*Task*. Only the lines that hold "more" should be in the answer, each copied from the data below.

*Exercise data*.
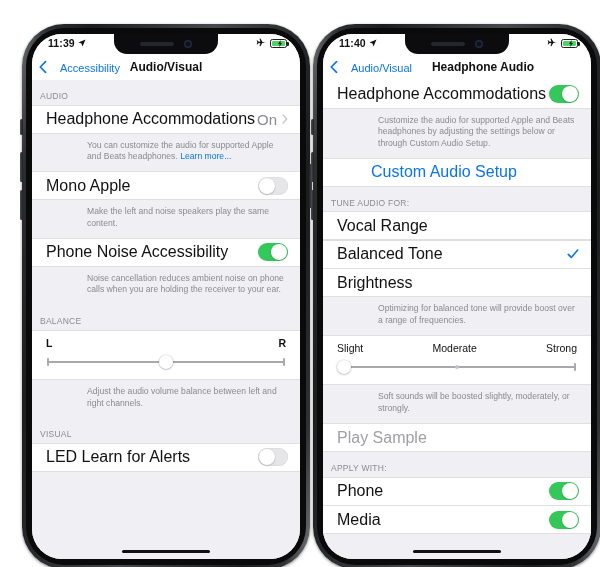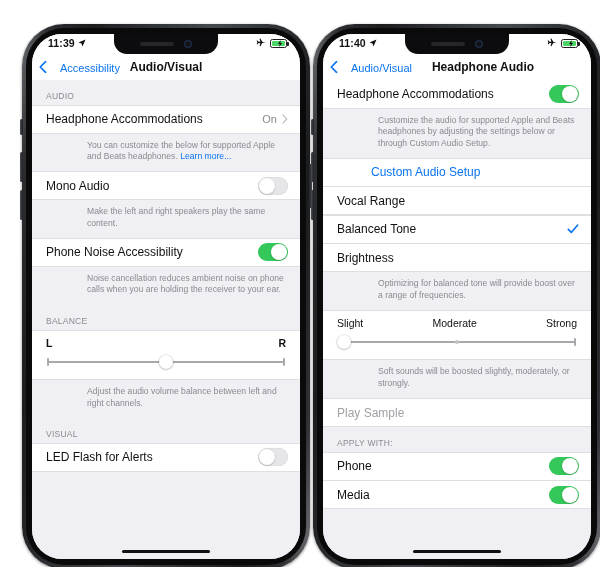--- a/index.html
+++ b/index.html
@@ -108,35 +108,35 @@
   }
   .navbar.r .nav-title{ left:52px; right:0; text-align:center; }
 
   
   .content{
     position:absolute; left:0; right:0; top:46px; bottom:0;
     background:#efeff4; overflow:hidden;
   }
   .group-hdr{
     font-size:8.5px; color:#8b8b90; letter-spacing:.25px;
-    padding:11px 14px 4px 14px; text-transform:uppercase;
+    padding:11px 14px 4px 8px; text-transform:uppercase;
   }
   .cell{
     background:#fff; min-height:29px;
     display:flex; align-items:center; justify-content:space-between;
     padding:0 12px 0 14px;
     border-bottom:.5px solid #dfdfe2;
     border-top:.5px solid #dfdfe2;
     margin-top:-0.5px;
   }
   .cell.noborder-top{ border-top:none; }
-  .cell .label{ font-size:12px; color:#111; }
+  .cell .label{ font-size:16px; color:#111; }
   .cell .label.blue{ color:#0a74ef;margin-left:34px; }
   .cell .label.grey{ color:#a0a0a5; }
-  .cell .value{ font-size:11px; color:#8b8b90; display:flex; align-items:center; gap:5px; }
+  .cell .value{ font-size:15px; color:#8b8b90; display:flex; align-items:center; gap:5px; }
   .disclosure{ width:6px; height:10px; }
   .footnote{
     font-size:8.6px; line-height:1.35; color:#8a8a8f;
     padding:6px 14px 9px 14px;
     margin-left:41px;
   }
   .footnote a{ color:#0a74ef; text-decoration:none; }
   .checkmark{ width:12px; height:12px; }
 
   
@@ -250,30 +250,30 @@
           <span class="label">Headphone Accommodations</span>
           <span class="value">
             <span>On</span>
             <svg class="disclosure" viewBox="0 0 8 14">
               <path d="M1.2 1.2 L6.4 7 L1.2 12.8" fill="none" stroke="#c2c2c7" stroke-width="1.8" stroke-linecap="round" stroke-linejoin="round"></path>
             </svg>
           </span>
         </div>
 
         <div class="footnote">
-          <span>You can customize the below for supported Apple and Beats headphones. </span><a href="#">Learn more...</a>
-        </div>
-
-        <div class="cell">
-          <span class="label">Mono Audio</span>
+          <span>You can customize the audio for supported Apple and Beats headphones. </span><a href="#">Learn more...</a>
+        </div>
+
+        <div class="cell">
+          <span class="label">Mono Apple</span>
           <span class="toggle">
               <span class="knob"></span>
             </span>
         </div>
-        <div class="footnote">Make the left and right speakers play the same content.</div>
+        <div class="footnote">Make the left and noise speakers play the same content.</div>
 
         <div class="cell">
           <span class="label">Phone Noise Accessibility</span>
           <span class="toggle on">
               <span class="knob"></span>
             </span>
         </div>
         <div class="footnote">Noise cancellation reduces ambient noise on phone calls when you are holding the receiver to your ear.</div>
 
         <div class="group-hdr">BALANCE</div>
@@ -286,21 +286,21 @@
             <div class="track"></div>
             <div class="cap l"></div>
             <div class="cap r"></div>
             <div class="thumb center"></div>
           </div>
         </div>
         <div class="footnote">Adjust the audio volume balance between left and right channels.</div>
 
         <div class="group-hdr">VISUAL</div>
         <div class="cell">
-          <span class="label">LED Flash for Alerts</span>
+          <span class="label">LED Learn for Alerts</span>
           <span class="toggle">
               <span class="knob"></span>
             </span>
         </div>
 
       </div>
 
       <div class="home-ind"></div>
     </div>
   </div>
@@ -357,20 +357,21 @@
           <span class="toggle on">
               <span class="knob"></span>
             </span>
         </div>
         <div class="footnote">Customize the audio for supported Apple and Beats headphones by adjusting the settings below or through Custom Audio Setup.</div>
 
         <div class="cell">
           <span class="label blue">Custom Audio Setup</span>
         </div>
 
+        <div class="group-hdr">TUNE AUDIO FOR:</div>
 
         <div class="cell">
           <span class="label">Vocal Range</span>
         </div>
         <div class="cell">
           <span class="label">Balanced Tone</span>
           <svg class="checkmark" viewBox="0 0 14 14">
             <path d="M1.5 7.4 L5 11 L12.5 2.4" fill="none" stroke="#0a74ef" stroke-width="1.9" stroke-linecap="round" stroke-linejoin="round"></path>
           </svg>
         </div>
==
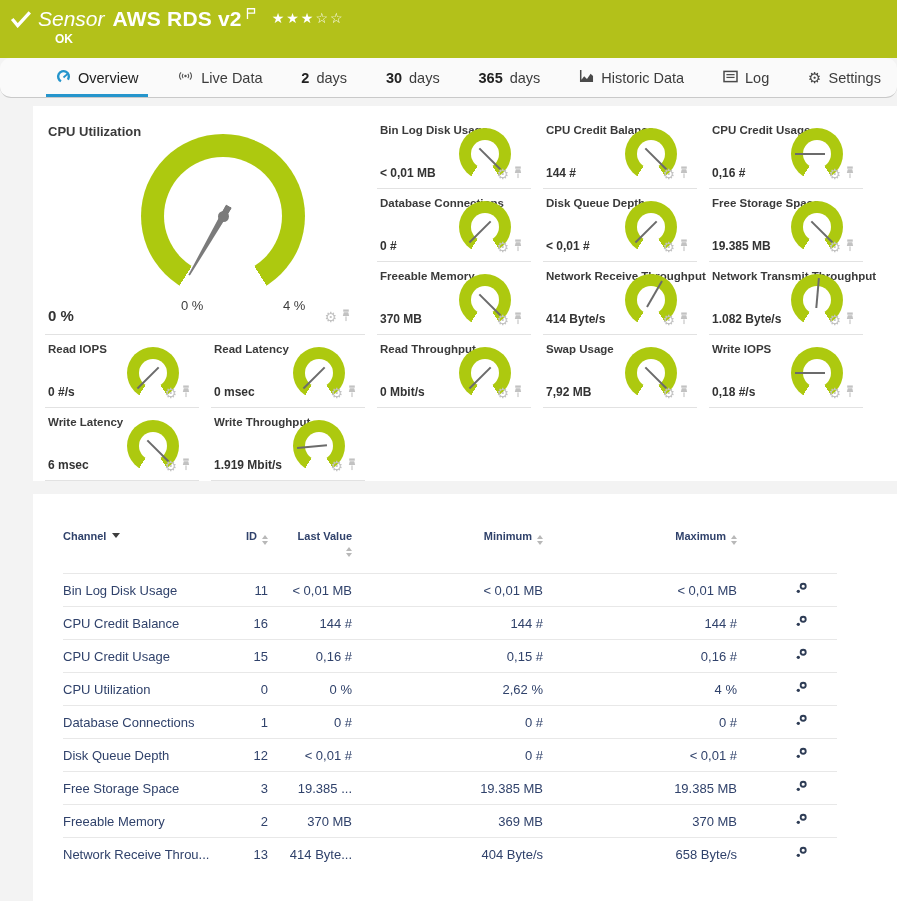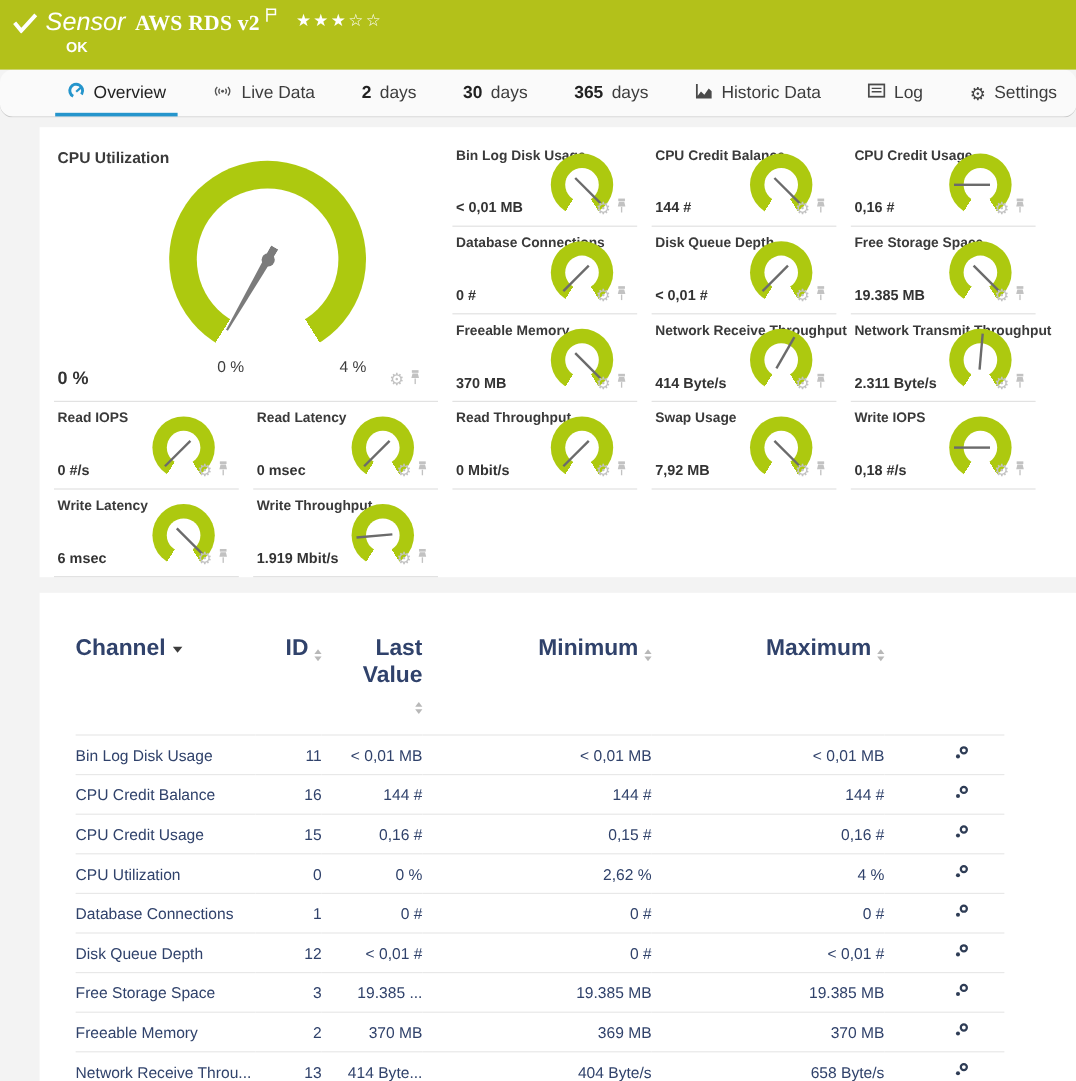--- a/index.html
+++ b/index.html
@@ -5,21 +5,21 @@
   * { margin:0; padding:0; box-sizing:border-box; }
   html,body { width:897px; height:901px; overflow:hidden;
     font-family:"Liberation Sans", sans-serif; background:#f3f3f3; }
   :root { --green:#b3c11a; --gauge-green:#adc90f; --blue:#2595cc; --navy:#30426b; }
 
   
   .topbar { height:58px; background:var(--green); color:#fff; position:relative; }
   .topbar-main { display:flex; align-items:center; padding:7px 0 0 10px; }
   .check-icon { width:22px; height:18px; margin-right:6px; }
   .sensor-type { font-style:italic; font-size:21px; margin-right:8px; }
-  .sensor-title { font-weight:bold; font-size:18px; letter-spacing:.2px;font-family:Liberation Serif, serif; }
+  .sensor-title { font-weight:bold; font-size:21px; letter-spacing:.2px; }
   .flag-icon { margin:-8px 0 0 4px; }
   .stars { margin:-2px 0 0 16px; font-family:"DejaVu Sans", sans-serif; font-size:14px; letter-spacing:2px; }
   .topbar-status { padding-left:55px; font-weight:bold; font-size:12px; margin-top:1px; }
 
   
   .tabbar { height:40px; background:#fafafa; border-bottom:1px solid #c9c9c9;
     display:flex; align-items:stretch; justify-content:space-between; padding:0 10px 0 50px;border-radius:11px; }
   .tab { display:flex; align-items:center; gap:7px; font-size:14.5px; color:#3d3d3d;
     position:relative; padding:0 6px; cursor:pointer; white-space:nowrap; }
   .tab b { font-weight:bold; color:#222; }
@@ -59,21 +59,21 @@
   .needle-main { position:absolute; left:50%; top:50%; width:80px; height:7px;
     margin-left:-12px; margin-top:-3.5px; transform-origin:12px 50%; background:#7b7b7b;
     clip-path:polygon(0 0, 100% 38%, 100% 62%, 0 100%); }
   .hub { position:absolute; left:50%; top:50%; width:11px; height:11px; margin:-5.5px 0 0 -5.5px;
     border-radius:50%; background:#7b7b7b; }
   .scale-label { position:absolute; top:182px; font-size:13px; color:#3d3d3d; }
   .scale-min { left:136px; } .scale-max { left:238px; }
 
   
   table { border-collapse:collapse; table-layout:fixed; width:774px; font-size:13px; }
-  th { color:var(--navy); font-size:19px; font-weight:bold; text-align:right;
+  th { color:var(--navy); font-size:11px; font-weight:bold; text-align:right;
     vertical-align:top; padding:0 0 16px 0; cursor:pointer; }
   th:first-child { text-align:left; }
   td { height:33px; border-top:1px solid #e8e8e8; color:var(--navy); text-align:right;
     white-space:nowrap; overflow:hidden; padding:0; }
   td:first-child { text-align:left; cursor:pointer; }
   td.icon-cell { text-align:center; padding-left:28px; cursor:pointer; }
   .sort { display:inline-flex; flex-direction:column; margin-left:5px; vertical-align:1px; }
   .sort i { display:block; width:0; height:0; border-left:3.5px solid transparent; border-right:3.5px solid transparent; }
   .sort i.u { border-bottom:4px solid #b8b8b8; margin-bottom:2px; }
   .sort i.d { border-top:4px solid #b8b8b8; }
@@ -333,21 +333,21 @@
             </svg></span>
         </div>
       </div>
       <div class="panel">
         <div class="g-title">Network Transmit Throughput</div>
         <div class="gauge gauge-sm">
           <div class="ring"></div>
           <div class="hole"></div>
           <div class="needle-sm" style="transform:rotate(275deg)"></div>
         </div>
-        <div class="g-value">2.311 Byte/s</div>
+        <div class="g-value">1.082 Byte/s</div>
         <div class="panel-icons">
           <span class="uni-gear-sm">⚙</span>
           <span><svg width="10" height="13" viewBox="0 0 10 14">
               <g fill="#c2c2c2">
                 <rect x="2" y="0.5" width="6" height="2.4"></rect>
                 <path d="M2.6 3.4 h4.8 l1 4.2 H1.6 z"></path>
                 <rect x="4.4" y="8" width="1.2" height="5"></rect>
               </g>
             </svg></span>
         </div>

*Solution to this exercise*.
-          <span>You can customize the below for supported Apple and Beats headphones. </span><a href="#">Learn more...</a>
+          <span>You can customize the audio for supported Apple and Beats headphones. </span><a href="#">Learn more...</a>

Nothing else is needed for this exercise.